I encourage local authorities to make use of the welcome back fund announced on Saturday 20 March and the additional restrictions grant funding to run publicity campaigns and to prepare for events such as street markets, festivals and all those sorts of things to help support local businesses. Campaigns and safe events will be vital in encouraging the return of shoppers to our town and city centres. At the same time, we need to make sure that we embed confidence by supporting local pubs, cafés and restaurants.

Lucy Powell raised the issue of those that had missed out on support, which I have already addressed, but a number of Members mentioned small brewers and the relief fund.

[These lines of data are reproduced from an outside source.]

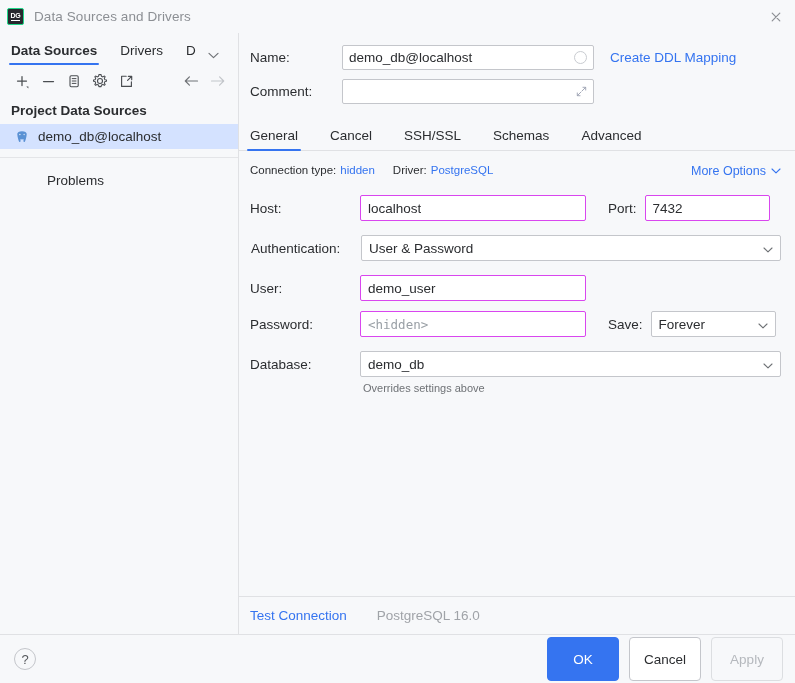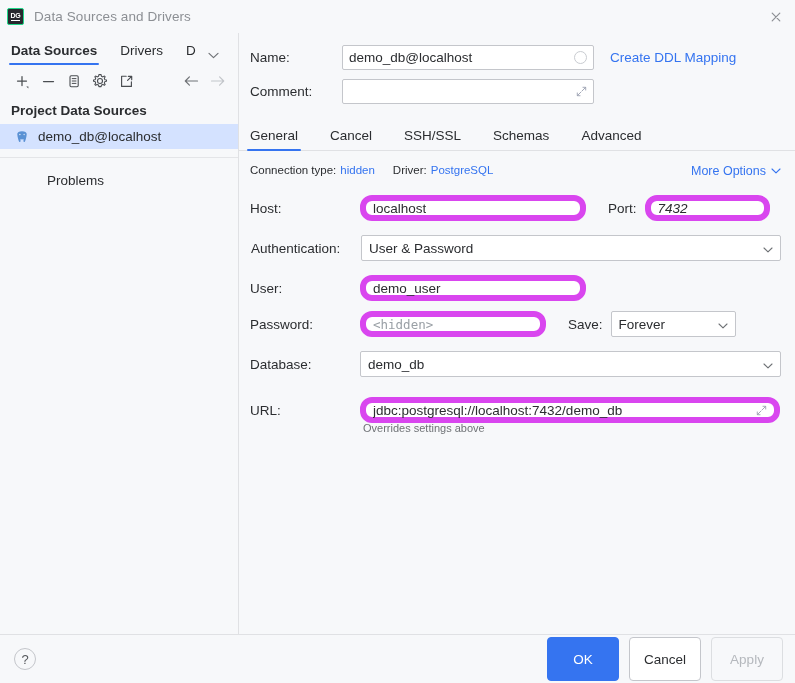--- a/index.html
+++ b/index.html
@@ -326,22 +326,22 @@
     margin-bottom: 10px;
   }
   .frow .flabel {
     width: 110px;
     font-size: 13.5px;
     color: #2b2d30;
     flex: 0 0 auto;
   }
   .inp {
     background: #ffffff;
-    border: 6px solid #d946ef;
-    border-radius: 12px;
+    border: 1px solid #d946ef;
+    border-radius: 2px;
     height: 26px;
     box-sizing: border-box;
     display: flex;
     align-items: center;
     padding: 4px 7px;
     font-size: 13.5px;
     color: #2b2d30;
     cursor: text;
   }
   .combo {
@@ -593,21 +593,21 @@
             </span>
           </span>
         </div>
 
         <div class="frow">
           <div class="flabel">Host:</div>
           <div class="inp" style="width:226px;">
             <span class="inp-text">localhost</span>
           </div>
           <div class="gap-lbl">Port:</div>
-          <div class="inp" style="width:125px;font-style:italic;">
+          <div class="inp" style="width:125px;">
             <span class="inp-text">7432</span>
           </div>
         </div>
 
         <div class="frow" style="margin-top:14px;justify-content:flex-end;">
           <div class="flabel">Authentication:</div>
           <div class="combo" style="width:420px;">
             <span class="cval">User &amp; Password</span>
             <span>
               <svg width="10" height="6" viewBox="0 0 10 6">
@@ -619,21 +619,21 @@
 
         <div class="frow" style="margin-top:14px;">
           <div class="flabel">User:</div>
           <div class="inp" style="width:226px;">
             <span class="inp-text">demo_user</span>
           </div>
         </div>
 
         <div class="frow">
           <div class="flabel">Password:</div>
-          <div class="inp" style="width:186px;">
+          <div class="inp" style="width:226px;">
             <span class="field-text placeholder">&lt;hidden&gt;</span>
           </div>
           <div class="gap-lbl">Save:</div>
           <div class="combo" style="width:125px;">
             <span class="cval">Forever</span>
             <span>
               <svg width="10" height="6" viewBox="0 0 10 6">
                 <path d="M1 1 L5 4.8 L9 1" stroke="#6f7276" stroke-width="1.1" fill="none" stroke-linecap="round" stroke-linejoin="round"></path>
               </svg>
             </span>
@@ -645,35 +645,27 @@
           <div class="combo" style="width:464px;">
             <span class="cval">demo_db</span>
             <span>
               <svg width="10" height="6" viewBox="0 0 10 6">
                 <path d="M1 1 L5 4.8 L9 1" stroke="#6f7276" stroke-width="1.1" fill="none" stroke-linecap="round" stroke-linejoin="round"></path>
               </svg>
             </span>
           </div>
         </div>
 
-        <div class="frow" style="margin-top:20px; margin-bottom:4px;">
-          <div class="flabel">URL:</div>
-          <div class="inp" style="width:420px;">
-            <span class="inp-text" style="flex:1 1 auto;">jdbc:postgresql://localhost:7432/demo_db</span>
-            <span class="expand-icon">
-              <svg width="11" height="11" viewBox="0 0 12 12">
-                <path d="M6.6 5.4 L10.4 1.6 M7.6 1.4 H10.6 V4.4" stroke="#9aa0b0" stroke-width="1" fill="none" stroke-linecap="round" stroke-linejoin="round"></path>
-                <path d="M5.4 6.6 L1.6 10.4 M4.4 10.6 H1.4 V7.6" stroke="#9aa0b0" stroke-width="1" fill="none" stroke-linecap="round" stroke-linejoin="round"></path>
-              </svg>
-            </span>
-          </div>
-        </div>
         <div class="hint">Overrides settings above</div>
       </div>
 
+      <div class="test-bar">
+        <span class="test-link">Test Connection</span>
+        <span class="server-ver">PostgreSQL 16.0</span>
+      </div>
     </div>
   </div>
 
   <div class="footer">
     <div class="help-btn">?</div>
     <div class="footer-spacer"></div>
     <div class="btn primary">OK</div>
     <div class="btn normal">Cancel</div>
     <div class="btn disabled">Apply</div>
   </div>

The Chancellor has launched a technical consultation, which closes on 4 April, and I encourage all brewers and people interested in that sector to make sure that they have their say. Beer duty has been frozen for the second year in a row, saving drinkers £7.3 billion. The Government will set out details of the next stages of the review in due course.

We also heard from Ian Paisley. I have been working with Colin Neill from Hospitality Ulster on the hospitality sector in Northern Ireland, and I am grateful for his feedback. I say to the hon. Gentleman that it is about time that we renewed the karaoke session that we had a few years ago in his constituency.

Finally, a number of Members, including my hon. Friends the Members for Loughborough (Jane Hunt), for Cheadle (Mary Robinson) and for Tiverton and Honiton (Neil Parish), raised the issue of weddings. I value the fact that I was able to work with the weddings taskforce, which was brought together by the sector itself, involving a disparate number of businesses and voices focused on producing concentrated and collaborative work. We do need to do more to make sure that we can give them the certainty that they need as we get to step 2, and I will redouble my efforts to make sure that we can get that done.

In conclusion, the road map that the Prime Minister announced provides a gradual and cautious step-by-step—not stop-and-start—plan to reopen the economy. That, in tandem with the progress of the vaccination programme—bear in mind that at some points on Saturday, we were achieving something like 27 jabs a second—means that we are hopeful of keeping to our schedule.

Despite the progress over the last few months, we cannot pretend that the way forward is easy or that difficult choices do not lie ahead. For the sake of people across the country and for the NHS, we must remain cautious. We must remember hands, face and space. Ventilation and fresh air will also be hugely important as we seek to reopen. That is why the road map starts with outdoor opening before we come indoors. The events research programme, which is looking at how we can have covid-secure events including larger weddings, will report back in May.

We remain cautiously optimistic. I look forward to returning to the hospitality sector, as I think we all do in this House.